Quote from: jamespetts on May 28, 2013, 01:01:47 AM
It's always always good when people get passionate about Simutrans - it's such a lovely hobby
Thanks.
QuotePerhaps we could start with a list of the known bugs that are due to this feature and would not occur if things were done differently?
It's very hard to track down subtle bugs in journey speed calculations, waiting time calculations, revenue calculations, maintenance calculations, and so on.  They don't show up as "one big bug", they just show up as little tiny things being a little bit off.  Please note the sheer number of different times you've had to patch something for this.

QuoteI am not aware of any such bugs at present (Bernd integrated the meters per tile setting into his physics code some time ago, which works fine so far as my tests show).

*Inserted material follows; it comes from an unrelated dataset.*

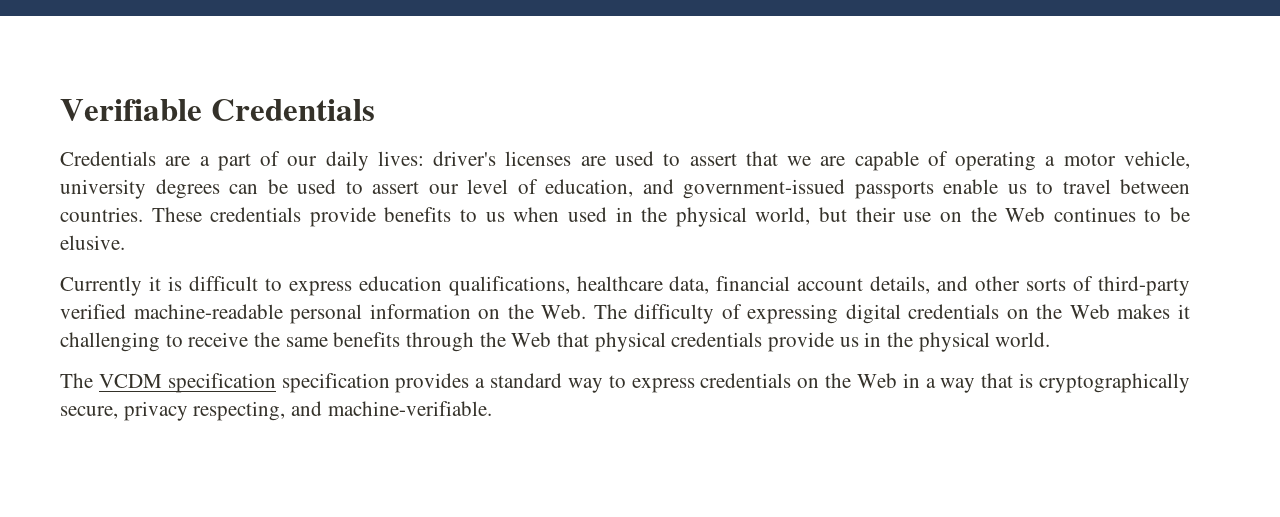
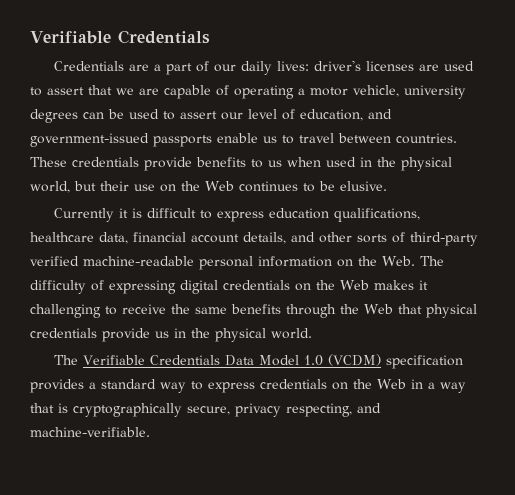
- The VCDM specification specification provides a standard way to express credentials on the Web in a way that is cryptographically secure, privacy respecting, and machine-verifiable.
+ The Verifiable Credentials Data Model 1.0 (VCDM) specification provides a standard way to express credentials on the Web in a way that is cryptographically secure, privacy respecting, and machine-verifiable.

All of the things to which you refer in your first post are indeed adjusted for meters per tile.
You *think*.  You also thought you'd implemented freight coverage distance.

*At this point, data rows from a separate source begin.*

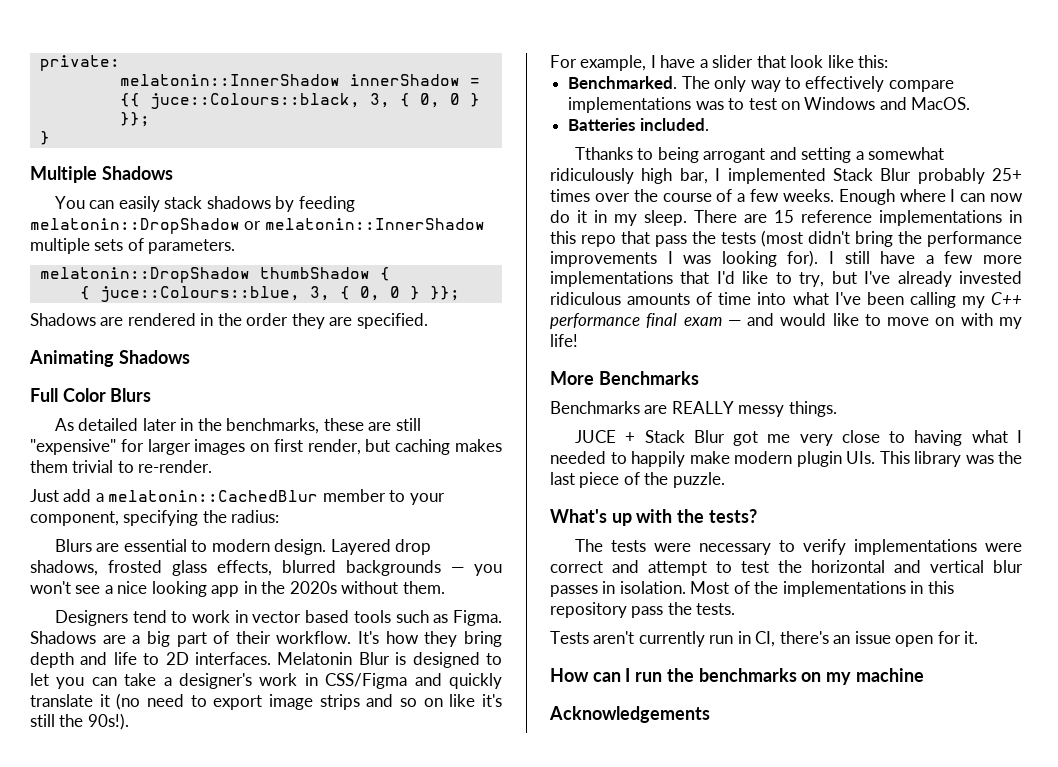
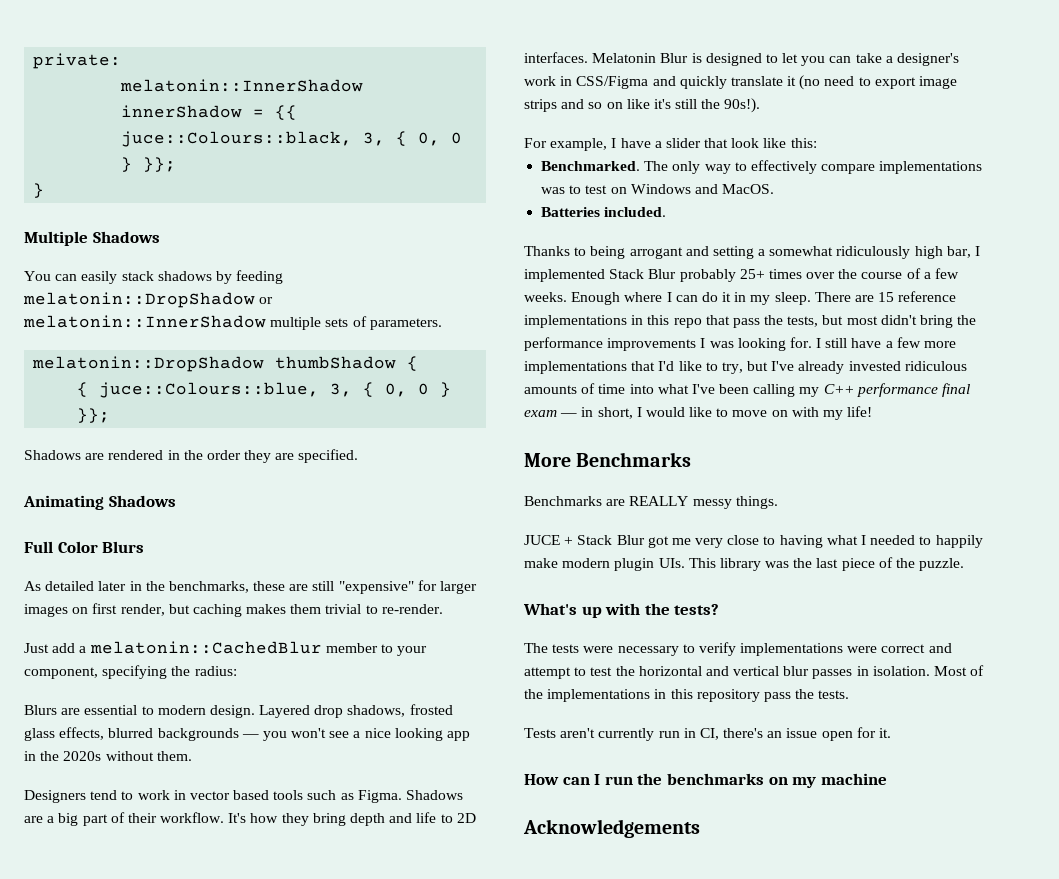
- Tthanks to being arrogant and setting a somewhat ridiculously high bar, I implemented Stack Blur probably 25+ times over the course of a few weeks.
+ Thanks to being arrogant and setting a somewhat ridiculously high bar, I implemented Stack Blur probably 25+ times over the course of a few weeks.
- Enough where I can now do it in my sleep.
+ Enough where I can do it in my sleep.
- There are 15 reference implementations in this repo that pass the tests (most didn't bring the performance improvements I was looking for).
+ There are 15 reference implementations in this repo that pass the tests, but most didn't bring the performance improvements I was looking for.
- I still have a few more implementations that I'd like to try, but I've already invested ridiculous amounts of time into what I've been calling my C++ performance final exam — and would like to move on with my life!
+ I still have a few more implementations that I'd like to try, but I've already invested ridiculous amounts of time into what I've been calling my C++ performance final exam — in short, I would like to move on with my life!

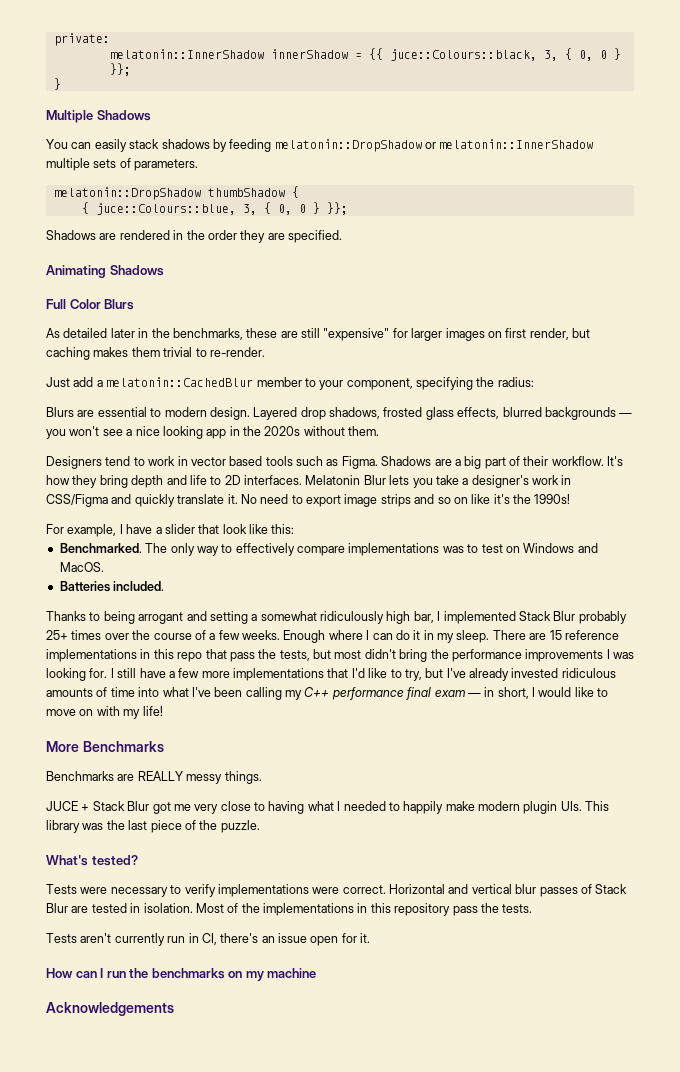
- Melatonin Blur is designed to let you can take a designer's work in CSS/Figma and quickly translate it (no need to export image strips and so on like it's still the 90s!).
+ Melatonin Blur lets you take a designer's work in CSS/Figma and quickly translate it. No need to export image strips and so on like it's the 1990s!
- What's up with the tests?
- The tests were necessary to verify implementations were correct and attempt to test the horizontal and vertical blur passes in isolation.
+ What's tested?
+ Tests were necessary to verify implementations were correct. Horizontal and vertical blur passes of Stack Blur are tested in isolation.

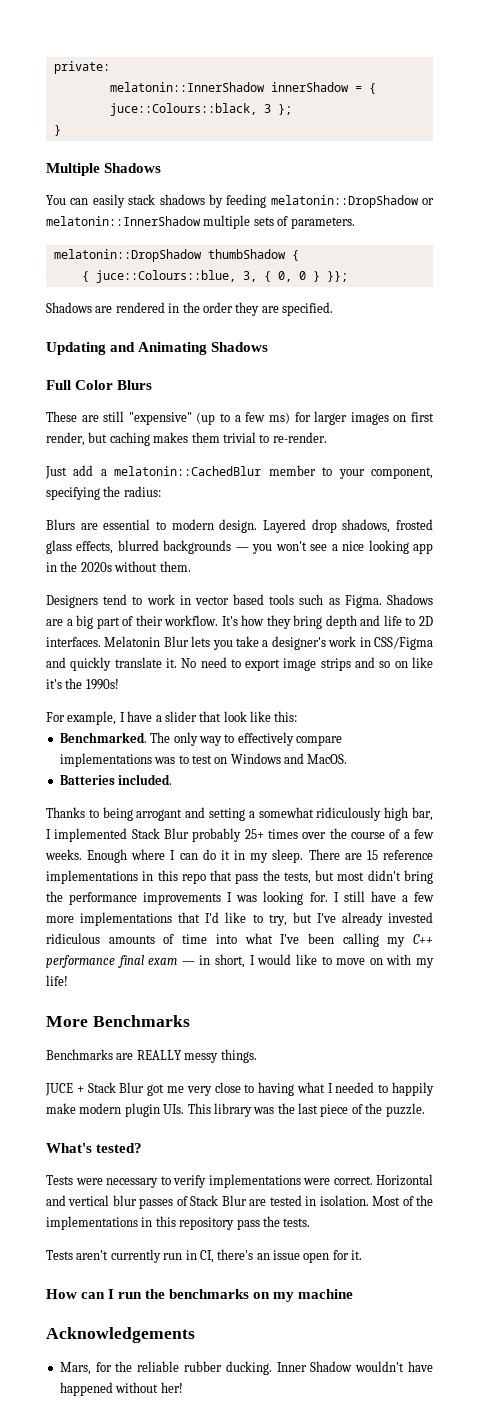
- melatonin::InnerShadow innerShadow = {{ juce::Colours::black, 3, { 0, 0 } }};
+ melatonin::InnerShadow innerShadow = { juce::Colours::black, 3 };
- Animating Shadows
+ Updating and Animating Shadows
- As detailed later in the benchmarks, these are still "expensive" for larger images on first render, but caching makes them trivial to re-render.
+ These are still "expensive" (up to a few ms) for larger images on first render, but caching makes them trivial to re-render.
+ Mars, for the reliable rubber ducking. Inner Shadow wouldn't have happened without her!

QuoteCan you elaborate a little on how the default milliseconds per tick thing would work, especially in a network game?
Well, OK.  So suppose that our default was 1000 meters / tile and one real millisecond per tick.
Now, for any given pakset/game, we have a specified ratio of game hours/minutes to ticks (I hope!) and a set ratio of game months to ticks (although the number of game hours per game month depends on pak settings, and there are some other issues to clean up there).

Now suppose you shift to 500 meters / tile.  The vehicles -- because they retain the same kilometers/game hour speed -- will all move *twice as many tiles each tick*.  This will mean fewer computations per tick, but computations with larger numbers.  (If you shift to something like 20 meters/tile, we may have to fix some overflow errors.  I believe these overflow errors are showing up already at high game speeds, which cause the same effect: fewer computations but using larger numbers.)

Now, suppose further that you shift to two real milliseconds per tick.  The vehicles will now, visually, move the speed which they did before, because it takes twice as much time to do one tick.  Furthermore, the computation work will be spread out over... twice as much real time.

The most noticeable systematic effect will be that the game months will change less often in real time, meaning that the whole game will run for longer if you're trying to run from 1900-2000 or whatever. 

For a long network game, you might then want to have fewer game hours per game month.  (Having fewer game hours per game month would have some gameplay effects in *timeline games only* by causing vehicles to be introduced and become obsolete more quickly, relative to numbers of hours run.)

QuoteHow would this be different to the faster and slower keys (which are intentionally disabled in network mode)?
Not very different.  Digging through the code, it would really just be a change in how many ticks (is "simloops" the right term? or is "steps" the right term?) the main server attempts to get through on each real millisecond.  My idea is that it would redefine what "speed 1.00" means, while not changing anything else.  In a network game, it would be set immediately at game startup and would do its thing thereafter; it would have to be passed to the clients, of course.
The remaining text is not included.